(Before-and-after change records)
++++++++++

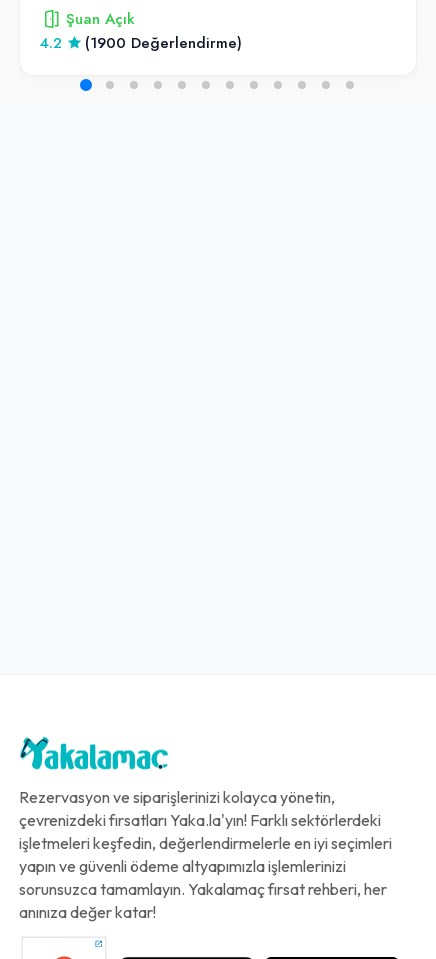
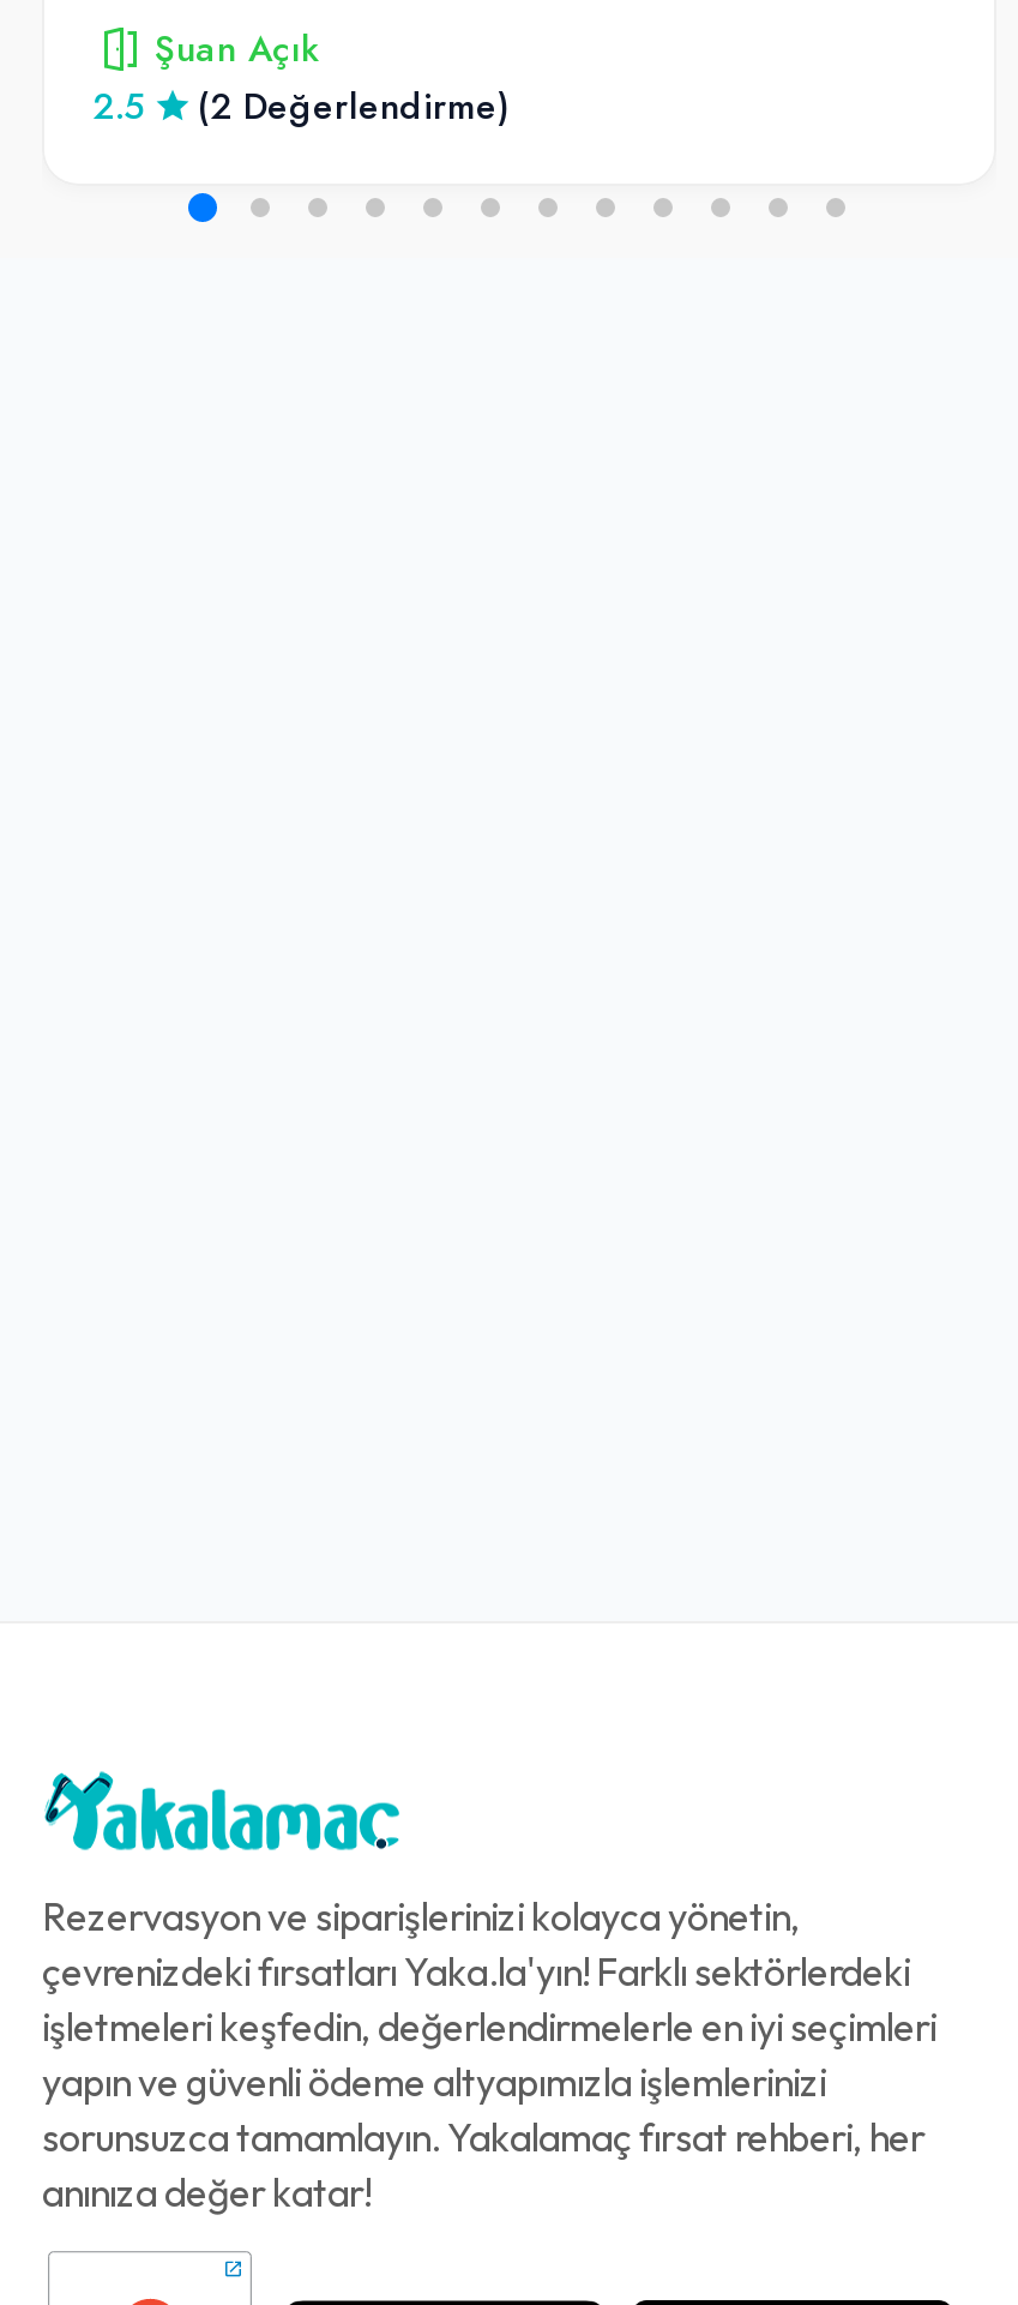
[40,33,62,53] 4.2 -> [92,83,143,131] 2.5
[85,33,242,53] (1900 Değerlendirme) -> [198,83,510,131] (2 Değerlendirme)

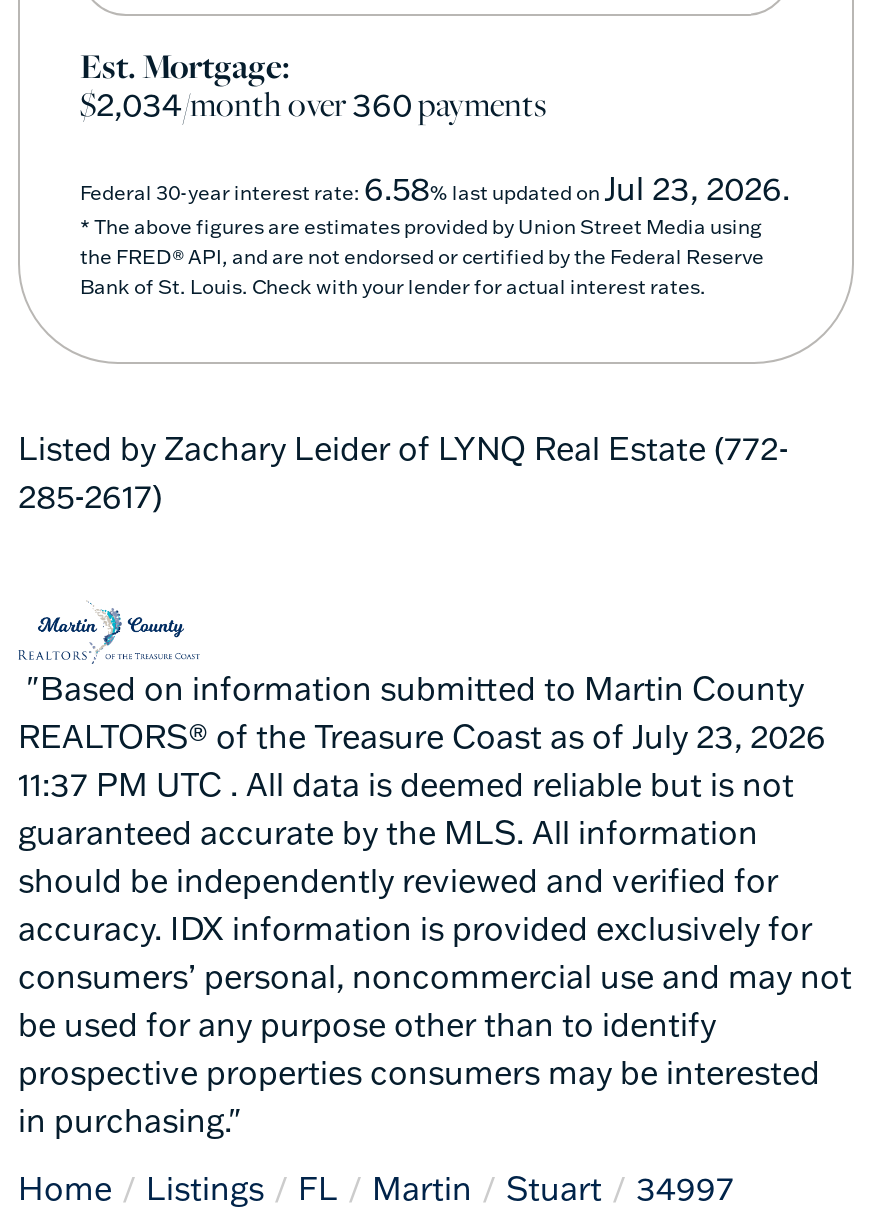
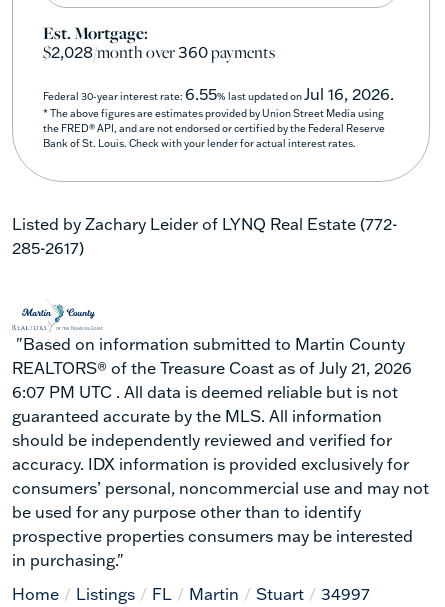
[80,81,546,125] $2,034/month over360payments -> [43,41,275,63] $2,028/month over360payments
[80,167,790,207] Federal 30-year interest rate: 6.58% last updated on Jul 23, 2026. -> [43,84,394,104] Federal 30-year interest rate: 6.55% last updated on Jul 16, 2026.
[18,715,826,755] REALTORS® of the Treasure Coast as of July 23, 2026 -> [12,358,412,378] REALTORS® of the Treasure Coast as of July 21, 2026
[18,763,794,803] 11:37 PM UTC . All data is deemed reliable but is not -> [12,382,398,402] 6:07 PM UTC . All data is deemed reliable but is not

++++++++++

**WHAT TO DO**
Going back over the entries above, copy word for word every line from the one that has "[80,81,546,125] $2,034/month over360payments" on through the one that has "[18,715,826,755] REALTORS® of".

**OUTPUT FOR THIS TASK**
[80,81,546,125] $2,034/month over360payments -> [43,41,275,63] $2,028/month over360payments
[80,167,790,207] Federal 30-year interest rate: 6.58% last updated on Jul 23, 2026. -> [43,84,394,104] Federal 30-year interest rate: 6.55% last updated on Jul 16, 2026.
[18,715,826,755] REALTORS® of the Treasure Coast as of July 23, 2026 -> [12,358,412,378] REALTORS® of the Treasure Coast as of July 21, 2026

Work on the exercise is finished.